#### [What you are asked to do]
Filter the entries below, keeping only lines with "inline".

#### [Data to use]
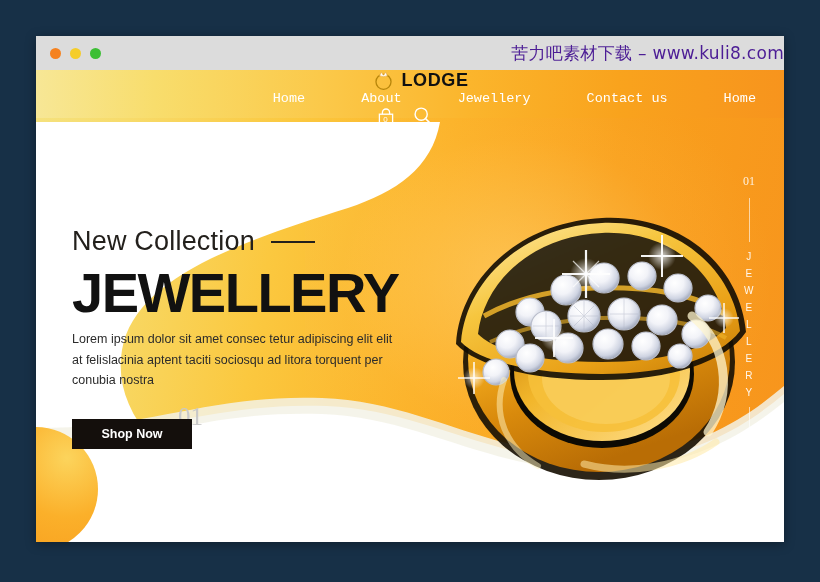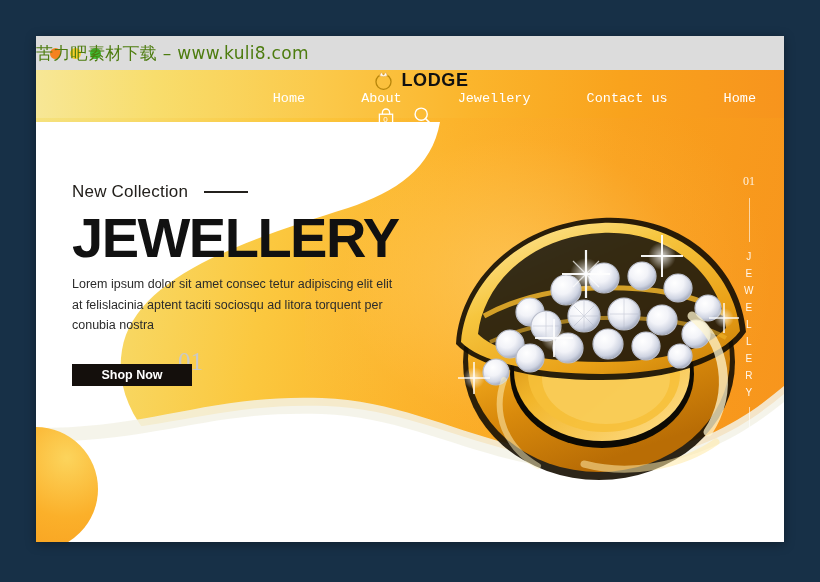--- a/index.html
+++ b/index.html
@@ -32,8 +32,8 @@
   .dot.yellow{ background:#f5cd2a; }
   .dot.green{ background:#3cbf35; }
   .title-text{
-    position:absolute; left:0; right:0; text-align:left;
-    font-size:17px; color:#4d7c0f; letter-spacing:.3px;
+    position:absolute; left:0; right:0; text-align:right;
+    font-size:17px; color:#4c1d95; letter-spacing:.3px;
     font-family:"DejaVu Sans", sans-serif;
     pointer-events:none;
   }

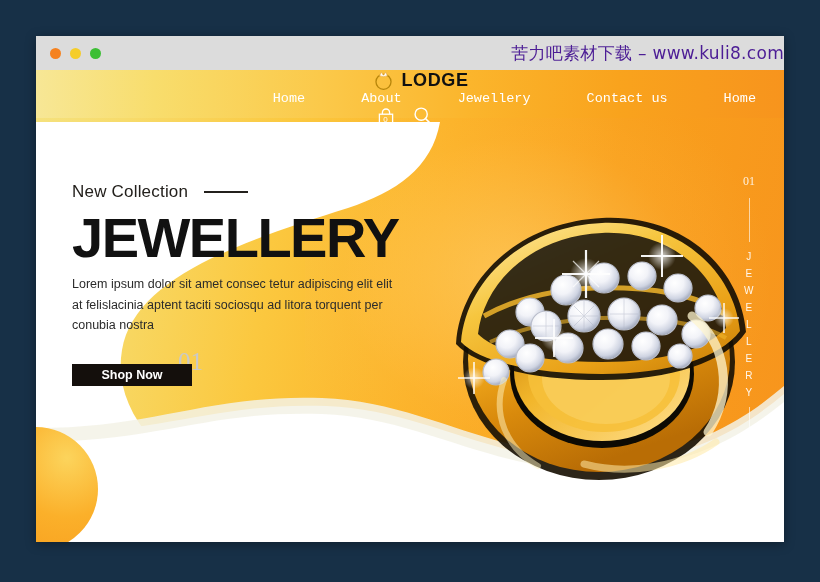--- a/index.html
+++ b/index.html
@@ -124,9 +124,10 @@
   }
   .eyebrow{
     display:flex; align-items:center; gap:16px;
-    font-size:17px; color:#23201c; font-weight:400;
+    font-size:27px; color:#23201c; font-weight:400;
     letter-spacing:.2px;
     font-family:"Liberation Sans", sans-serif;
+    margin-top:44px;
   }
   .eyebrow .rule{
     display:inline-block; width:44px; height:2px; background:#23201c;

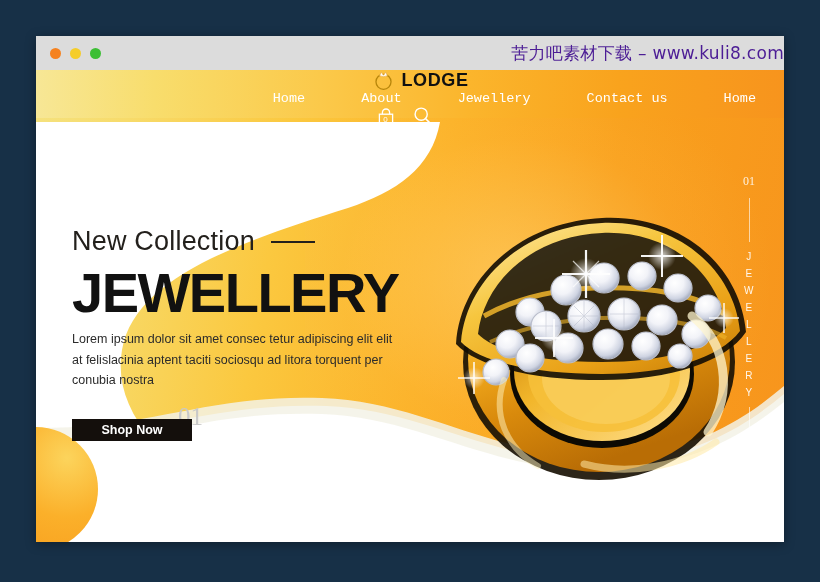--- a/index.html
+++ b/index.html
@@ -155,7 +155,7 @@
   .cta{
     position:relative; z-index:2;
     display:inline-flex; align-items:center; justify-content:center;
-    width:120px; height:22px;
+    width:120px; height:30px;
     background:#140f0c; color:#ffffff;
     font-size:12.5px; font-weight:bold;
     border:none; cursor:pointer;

#### [The answer]
     display:inline-block; width:44px; height:2px; background:#23201c;
     display:inline-flex; align-items:center; justify-content:center;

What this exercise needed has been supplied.